Arlene was unaware of the groundbreaking nature of her marathon until she was contacted by a historian in 2009. She served as the official starter for the Pikes Peak Marathon that year, and hung the Pikes Peak Marathon medal around the neck of the 2009 women's winner, who credited her win to Arlene's inspiration.
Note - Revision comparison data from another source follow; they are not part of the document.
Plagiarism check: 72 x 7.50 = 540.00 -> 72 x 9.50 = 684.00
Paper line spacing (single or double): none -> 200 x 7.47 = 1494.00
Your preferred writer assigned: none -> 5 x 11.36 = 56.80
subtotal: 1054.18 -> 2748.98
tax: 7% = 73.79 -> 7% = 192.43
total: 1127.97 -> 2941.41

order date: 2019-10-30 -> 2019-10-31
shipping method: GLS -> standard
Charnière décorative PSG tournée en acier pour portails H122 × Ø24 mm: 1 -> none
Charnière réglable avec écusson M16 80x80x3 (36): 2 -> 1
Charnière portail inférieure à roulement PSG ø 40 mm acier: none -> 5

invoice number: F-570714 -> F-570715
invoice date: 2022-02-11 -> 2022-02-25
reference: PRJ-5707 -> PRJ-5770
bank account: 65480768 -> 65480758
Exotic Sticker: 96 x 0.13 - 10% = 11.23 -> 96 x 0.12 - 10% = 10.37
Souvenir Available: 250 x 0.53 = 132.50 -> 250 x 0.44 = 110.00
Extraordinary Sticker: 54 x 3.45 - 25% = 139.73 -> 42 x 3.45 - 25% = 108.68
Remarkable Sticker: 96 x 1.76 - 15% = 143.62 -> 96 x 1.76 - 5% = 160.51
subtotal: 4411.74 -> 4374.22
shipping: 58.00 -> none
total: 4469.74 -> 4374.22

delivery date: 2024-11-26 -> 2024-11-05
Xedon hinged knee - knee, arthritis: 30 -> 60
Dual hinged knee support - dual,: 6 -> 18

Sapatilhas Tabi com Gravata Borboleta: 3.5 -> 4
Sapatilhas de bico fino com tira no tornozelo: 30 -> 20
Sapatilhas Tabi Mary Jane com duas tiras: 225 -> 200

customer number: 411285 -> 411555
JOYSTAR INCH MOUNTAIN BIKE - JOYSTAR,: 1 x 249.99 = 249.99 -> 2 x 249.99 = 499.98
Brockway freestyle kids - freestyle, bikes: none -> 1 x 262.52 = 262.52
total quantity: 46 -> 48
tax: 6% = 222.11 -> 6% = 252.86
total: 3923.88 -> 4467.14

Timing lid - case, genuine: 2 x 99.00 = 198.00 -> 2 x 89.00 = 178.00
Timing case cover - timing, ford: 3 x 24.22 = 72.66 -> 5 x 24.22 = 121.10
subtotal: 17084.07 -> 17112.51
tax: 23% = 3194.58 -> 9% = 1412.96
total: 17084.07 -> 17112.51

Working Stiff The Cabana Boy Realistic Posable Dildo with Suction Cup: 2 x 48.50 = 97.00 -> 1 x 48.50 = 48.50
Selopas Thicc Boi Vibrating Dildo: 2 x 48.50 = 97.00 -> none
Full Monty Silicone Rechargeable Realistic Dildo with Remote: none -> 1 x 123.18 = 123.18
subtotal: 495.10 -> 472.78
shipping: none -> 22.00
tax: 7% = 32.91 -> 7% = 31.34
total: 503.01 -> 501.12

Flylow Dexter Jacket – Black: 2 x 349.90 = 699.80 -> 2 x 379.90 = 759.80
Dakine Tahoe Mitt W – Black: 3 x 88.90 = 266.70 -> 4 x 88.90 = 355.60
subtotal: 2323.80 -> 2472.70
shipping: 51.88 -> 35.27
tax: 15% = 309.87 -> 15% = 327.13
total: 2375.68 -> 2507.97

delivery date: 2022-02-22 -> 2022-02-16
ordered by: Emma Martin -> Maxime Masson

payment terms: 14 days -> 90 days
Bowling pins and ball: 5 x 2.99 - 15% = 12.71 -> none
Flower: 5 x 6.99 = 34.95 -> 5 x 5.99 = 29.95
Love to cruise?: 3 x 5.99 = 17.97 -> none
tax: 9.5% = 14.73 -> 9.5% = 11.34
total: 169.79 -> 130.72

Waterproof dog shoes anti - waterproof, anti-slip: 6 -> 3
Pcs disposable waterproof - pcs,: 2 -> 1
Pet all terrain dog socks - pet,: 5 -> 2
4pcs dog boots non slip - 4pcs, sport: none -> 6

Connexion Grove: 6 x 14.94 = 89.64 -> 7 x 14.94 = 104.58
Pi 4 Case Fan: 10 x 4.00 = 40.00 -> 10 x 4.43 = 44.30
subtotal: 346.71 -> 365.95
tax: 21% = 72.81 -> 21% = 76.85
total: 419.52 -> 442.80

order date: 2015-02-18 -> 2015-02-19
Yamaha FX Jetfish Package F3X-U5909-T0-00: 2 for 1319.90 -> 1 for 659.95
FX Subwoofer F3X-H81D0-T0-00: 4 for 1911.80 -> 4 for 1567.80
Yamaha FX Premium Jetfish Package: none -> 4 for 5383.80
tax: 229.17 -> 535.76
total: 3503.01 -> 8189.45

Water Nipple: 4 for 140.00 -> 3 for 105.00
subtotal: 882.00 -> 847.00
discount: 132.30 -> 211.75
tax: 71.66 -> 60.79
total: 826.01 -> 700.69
Afterward Arlene attended the Pikes Peak Marathon every year until at least 2013 as part of the ceremonies.

Arlene died on February 11, 2021, at age 90.

Marriages 
Arlene was married to Wallen Pieper, Eddie Garza, and Richard Stine, with all of those marriages ending in divorce.

Honors
Arlene was named as one of the 2014 Heroes of Running by Runner's World.

In 2016, Arlene was inducted into the Colorado Springs Sports Hall of Fame.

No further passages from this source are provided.